With the economy slowly recovering, a new survey of human resources executives reveals that employers are increasingly concerned about losing their top talent to other companies. As a result, many
employers are bringing back some of the perks that were cut during the recession, and others are introducing new ones to attract and retain the best workers.
In the survey conducted by global outplacement and executive coaching consultancy Challenger, Gray & Christmas Inc., 42 percent of respondents say they were growing more concerned about other companies poaching top talent, as the economy improves. Meanwhile, nearly 49 percent of respondents say the poaching of talent is always a concern, even in a recession.
“Even in a downturn with widespread layoffs, companies still need talent," said John A. Challenger, CEO of Challenger, Gray & Christmas. "In fact, this may be the most important time for employers to hold on tight to their highest skilled workers. However, as the economy improves, companies could be worried not only about other employers poaching their best workers, but also about their top talent actively seeking new opportunities.”
Such an exodus may be just over the horizon. A recent survey by MetLife found that nearly 40 percent of all employees hope to work for a different employer in the next 12 months. Another study, this one from the Corporate Leadership Council, found that 25 percent of high-potential employees (a.k.a. top performers) intend to leave their current employer within the year.
In order to hang on to their talent, more companies are reinstating perks that were cut or eliminated because of the economic downturn that began in late 2007. According to the Challenger survey, 39 percent of respondents say their companies were forced to reduce or eliminate perks during the recession.
With the economy starting to spring back, about 18 percent of those polled say their companies have been able to restore all pre-recession perks. Another 41 percent have brought back some of the perks that were cut or eliminated. Nearly one quarter (23.5 percent) of those surveyed indicated that they have introduced some entirely new perks.
“Whether it’s something simple, like free bagels in the lunch room every morning, or something more substantial, such as tuition reimbursement or flexible scheduling, these perks can be an essential part of worker morale and job satisfaction," Challenger said. "Companies that are frequently identified as ‘the best places to work’ typically offer a variety of unique and well-regarded perks. Nice perks alone are not enough to instill worker loyalty.
"In other words, a company can’t make up for mistreating employees with a free gym membership," he continued. "But in companies where perks are an extension of a corporate culture that views its workers as partners or team members and not cogs in the machinery, employees are more likely to feel valued, engaged and happy."

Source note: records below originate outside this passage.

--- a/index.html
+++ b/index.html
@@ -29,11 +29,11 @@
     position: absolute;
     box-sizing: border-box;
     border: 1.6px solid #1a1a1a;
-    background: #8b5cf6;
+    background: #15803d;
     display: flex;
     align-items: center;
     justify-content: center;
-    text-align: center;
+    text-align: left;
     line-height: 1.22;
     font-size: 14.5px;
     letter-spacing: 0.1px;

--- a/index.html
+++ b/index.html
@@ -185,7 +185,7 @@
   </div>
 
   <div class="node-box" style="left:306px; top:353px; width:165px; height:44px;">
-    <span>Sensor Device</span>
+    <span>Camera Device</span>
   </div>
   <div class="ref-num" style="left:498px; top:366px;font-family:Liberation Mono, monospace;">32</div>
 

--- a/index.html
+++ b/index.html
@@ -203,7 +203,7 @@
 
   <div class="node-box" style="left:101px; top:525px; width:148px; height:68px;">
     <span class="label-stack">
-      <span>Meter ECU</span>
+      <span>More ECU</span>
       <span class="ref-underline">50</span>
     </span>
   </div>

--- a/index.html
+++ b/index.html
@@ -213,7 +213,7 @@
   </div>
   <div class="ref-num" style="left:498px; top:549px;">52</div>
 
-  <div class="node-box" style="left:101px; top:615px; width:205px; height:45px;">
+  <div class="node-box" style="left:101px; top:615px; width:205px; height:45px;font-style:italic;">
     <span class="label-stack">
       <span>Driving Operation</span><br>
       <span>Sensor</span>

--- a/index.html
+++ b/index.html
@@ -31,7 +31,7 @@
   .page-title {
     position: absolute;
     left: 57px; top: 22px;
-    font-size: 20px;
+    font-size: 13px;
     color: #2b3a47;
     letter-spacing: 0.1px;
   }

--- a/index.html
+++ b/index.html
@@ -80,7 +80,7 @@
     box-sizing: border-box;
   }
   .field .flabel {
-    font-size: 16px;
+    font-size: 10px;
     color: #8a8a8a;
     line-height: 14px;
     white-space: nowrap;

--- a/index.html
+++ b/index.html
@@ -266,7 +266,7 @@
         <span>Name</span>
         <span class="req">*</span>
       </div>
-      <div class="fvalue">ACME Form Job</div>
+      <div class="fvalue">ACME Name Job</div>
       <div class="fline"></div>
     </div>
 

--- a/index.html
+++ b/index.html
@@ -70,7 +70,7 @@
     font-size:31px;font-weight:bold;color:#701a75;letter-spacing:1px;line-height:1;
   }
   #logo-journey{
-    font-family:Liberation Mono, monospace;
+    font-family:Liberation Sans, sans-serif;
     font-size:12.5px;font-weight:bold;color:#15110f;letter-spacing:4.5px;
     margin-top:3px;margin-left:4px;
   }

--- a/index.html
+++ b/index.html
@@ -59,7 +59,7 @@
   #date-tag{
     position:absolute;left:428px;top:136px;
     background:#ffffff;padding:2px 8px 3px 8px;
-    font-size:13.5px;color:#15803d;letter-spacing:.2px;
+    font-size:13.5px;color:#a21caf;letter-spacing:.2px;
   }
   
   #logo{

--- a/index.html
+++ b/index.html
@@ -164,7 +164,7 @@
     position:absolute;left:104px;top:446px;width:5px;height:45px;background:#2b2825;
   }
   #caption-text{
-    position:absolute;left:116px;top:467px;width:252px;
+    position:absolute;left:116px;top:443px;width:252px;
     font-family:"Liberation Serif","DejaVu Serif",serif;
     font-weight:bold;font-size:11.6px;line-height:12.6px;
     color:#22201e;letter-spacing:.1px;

The Challenger survey found that the perk most effective in retaining top talent is the performance-based bonus, selected by nearly 80 percent of respondents. About 70 percent of respondents said 401(k) with employer contributions was an effective perk. Other effective perks included vacation/personal time (49 percent), wellness-related benefits (43 percent), flexible schedules (40 percent) and tuition reimbursement (27 percent).
“Cash is still king," Challenger said. "Bonuses are always going to be popular, because it conveys to employees that they are an integral part of the team and that their performance directly impacts the bottom line, so when the company does well because of their hard work, they are rewarded with extra money. But many companies are also finding success with low-cost and no-cost perks."
Offering employees opportunities to telecommute is one example of a no-cost perk that is popular among workers. About one in four human resource executives surveyed by Challenger say telecommuting is effective in boosting retention. And many companies find that it is not only no-cost; it actually results in cost savings, as employers are able to reduce their need for physical space.
“Other amenities, such as casual work attire, early dismissal on Fridays during the summer and pet-friendly offices are just a few more examples of perks that are extremely popular among workers and, because they add no costs to the bottom line, companies are not forced to cut them in rough times,” Challenger said.
These types of fringe benefits seem to be in line with what employees want. A 2008 survey by Salary.com found the most popular benefits outside of monetary compensation are professional development, the ability to work from home, an additional week of vacation and a flexible work schedule.
It appears that companies are listening. A January survey of chief financial officers by Robert Half found that 33 percent of companies plan to offer or already offer subsidized training and education. More than one quarter (27 percent) will offer flexible work hours/telecommuting. Another 25 percent will provide mentoring programs.
Flexible scheduling is another example of a low-cost perk that could end up benefitting a company’s bottom line. Big box retailer Best Buy recently implemented a results-only-work-environment (ROWE) at its corporate headquarters. The program gives employees much more control over their work schedules by basically saying, “We don’t care when, where or how your work gets done, as long as it gets done and the quality of the work meets expectations.”
An independent study of the program conducted by a pair of sociology professors found that implementation of ROWE reduced turnover by 45 percent—after controlling for multiple factors like job level, organizational tenure, job satisfaction, income adequacy, job security and other turnover intentions.